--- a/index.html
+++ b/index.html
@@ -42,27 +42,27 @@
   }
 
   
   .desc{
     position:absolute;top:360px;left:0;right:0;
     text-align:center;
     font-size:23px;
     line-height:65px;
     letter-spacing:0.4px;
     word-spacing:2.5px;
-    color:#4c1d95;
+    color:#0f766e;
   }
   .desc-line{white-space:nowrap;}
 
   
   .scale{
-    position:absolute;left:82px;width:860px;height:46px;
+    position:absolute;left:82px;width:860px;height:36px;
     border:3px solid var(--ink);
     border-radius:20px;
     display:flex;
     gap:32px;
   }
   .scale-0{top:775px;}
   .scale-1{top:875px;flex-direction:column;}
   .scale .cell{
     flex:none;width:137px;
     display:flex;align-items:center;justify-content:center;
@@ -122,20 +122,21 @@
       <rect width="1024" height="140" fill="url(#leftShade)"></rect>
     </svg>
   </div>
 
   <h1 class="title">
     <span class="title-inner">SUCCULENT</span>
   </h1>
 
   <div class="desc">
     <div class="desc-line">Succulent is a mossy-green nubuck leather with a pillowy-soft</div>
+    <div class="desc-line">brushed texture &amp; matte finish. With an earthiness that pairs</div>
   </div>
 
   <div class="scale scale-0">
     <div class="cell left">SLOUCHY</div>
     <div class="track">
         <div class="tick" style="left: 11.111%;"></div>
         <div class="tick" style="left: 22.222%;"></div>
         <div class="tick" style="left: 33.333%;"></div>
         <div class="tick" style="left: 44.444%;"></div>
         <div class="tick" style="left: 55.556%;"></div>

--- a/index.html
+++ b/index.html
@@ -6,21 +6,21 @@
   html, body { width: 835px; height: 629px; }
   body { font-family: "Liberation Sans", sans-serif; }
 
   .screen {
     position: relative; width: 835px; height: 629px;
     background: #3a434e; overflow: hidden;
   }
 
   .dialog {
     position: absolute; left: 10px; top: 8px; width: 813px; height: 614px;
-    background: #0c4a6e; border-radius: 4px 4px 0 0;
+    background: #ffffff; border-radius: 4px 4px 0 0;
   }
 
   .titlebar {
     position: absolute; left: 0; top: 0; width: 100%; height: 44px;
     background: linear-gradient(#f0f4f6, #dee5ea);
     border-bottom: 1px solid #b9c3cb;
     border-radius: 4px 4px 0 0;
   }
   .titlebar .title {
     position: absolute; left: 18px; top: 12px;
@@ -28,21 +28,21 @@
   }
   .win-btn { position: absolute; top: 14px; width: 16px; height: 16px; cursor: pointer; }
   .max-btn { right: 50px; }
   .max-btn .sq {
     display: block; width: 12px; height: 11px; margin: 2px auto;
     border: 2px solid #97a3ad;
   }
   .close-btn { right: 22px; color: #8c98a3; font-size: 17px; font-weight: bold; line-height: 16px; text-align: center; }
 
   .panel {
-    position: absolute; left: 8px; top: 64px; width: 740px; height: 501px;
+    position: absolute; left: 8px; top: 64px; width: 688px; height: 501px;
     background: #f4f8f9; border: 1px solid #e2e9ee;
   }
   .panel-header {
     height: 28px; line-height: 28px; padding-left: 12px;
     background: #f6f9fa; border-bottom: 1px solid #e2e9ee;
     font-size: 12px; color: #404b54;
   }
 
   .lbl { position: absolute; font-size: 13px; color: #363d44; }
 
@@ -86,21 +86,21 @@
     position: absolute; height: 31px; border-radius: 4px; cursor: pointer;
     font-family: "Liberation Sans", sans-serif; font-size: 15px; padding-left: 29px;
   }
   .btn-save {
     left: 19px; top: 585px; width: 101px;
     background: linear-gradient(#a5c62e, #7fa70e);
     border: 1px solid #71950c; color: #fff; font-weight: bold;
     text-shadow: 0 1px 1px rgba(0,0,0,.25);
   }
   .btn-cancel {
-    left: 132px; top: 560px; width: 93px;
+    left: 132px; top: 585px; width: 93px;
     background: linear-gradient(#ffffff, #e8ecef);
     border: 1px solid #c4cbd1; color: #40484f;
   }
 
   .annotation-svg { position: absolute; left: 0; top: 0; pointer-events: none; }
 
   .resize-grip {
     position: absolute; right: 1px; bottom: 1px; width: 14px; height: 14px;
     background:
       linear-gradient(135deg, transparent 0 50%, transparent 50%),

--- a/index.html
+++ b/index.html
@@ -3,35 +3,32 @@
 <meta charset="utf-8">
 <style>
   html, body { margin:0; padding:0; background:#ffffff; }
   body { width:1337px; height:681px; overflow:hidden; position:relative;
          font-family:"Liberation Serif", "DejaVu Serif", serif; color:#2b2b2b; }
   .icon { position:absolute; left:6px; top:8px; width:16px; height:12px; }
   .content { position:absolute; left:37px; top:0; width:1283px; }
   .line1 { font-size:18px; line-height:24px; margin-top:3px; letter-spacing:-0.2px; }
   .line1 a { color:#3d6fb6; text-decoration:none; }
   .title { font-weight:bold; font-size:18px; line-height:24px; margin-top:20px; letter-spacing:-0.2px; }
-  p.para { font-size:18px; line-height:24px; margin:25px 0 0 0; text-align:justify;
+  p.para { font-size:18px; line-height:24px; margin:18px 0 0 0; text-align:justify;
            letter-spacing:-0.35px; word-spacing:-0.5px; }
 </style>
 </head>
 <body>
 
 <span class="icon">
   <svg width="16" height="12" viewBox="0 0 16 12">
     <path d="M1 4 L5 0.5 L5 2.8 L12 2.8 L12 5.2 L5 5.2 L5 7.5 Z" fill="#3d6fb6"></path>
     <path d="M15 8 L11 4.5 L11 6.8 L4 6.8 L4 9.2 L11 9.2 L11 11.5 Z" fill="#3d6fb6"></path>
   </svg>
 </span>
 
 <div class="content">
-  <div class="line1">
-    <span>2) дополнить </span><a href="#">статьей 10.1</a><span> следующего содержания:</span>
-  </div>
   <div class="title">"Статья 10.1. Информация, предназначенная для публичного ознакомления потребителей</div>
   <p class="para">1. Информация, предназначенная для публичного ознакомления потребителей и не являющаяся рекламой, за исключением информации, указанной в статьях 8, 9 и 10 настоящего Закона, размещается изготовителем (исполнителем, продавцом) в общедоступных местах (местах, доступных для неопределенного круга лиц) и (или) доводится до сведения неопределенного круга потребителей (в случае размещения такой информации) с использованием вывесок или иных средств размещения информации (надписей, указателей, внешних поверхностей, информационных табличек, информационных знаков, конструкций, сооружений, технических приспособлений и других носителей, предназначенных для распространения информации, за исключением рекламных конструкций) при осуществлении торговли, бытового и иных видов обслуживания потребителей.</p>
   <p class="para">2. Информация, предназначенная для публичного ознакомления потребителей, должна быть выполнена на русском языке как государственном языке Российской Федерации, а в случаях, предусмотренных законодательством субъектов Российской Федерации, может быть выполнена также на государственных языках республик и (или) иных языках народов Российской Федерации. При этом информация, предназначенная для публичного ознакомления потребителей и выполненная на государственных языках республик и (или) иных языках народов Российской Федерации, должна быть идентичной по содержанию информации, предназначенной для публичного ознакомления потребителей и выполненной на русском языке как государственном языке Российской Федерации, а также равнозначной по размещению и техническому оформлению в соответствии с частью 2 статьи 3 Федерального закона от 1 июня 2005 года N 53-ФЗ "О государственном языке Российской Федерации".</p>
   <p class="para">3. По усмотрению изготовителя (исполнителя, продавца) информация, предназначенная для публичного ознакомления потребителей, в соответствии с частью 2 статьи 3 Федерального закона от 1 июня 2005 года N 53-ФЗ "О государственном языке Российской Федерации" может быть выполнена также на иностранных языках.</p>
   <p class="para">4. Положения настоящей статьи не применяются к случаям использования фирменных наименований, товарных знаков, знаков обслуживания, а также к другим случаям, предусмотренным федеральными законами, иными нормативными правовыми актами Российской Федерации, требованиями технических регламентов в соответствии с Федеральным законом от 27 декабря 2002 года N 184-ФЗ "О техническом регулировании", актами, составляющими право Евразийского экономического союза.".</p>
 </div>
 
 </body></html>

————

**TASK BRIEF:** Retype exactly the span of lines from the one with "background: #f6f9fa; border-bottom: 1px" through the one with "560px; width: 93px;"; include both ends and omit the rest of the material.

**RESPONSE TO THE EXERCISE:**
     background: #f6f9fa; border-bottom: 1px solid #e2e9ee;
     font-size: 12px; color: #404b54;
   }
 
   .lbl { position: absolute; font-size: 13px; color: #363d44; }
 
@@ -86,21 +86,21 @@
     position: absolute; height: 31px; border-radius: 4px; cursor: pointer;
     font-family: "Liberation Sans", sans-serif; font-size: 15px; padding-left: 29px;
   }
   .btn-save {
     left: 19px; top: 585px; width: 101px;
     background: linear-gradient(#a5c62e, #7fa70e);
     border: 1px solid #71950c; color: #fff; font-weight: bold;
     text-shadow: 0 1px 1px rgba(0,0,0,.25);
   }
   .btn-cancel {
-    left: 132px; top: 560px; width: 93px;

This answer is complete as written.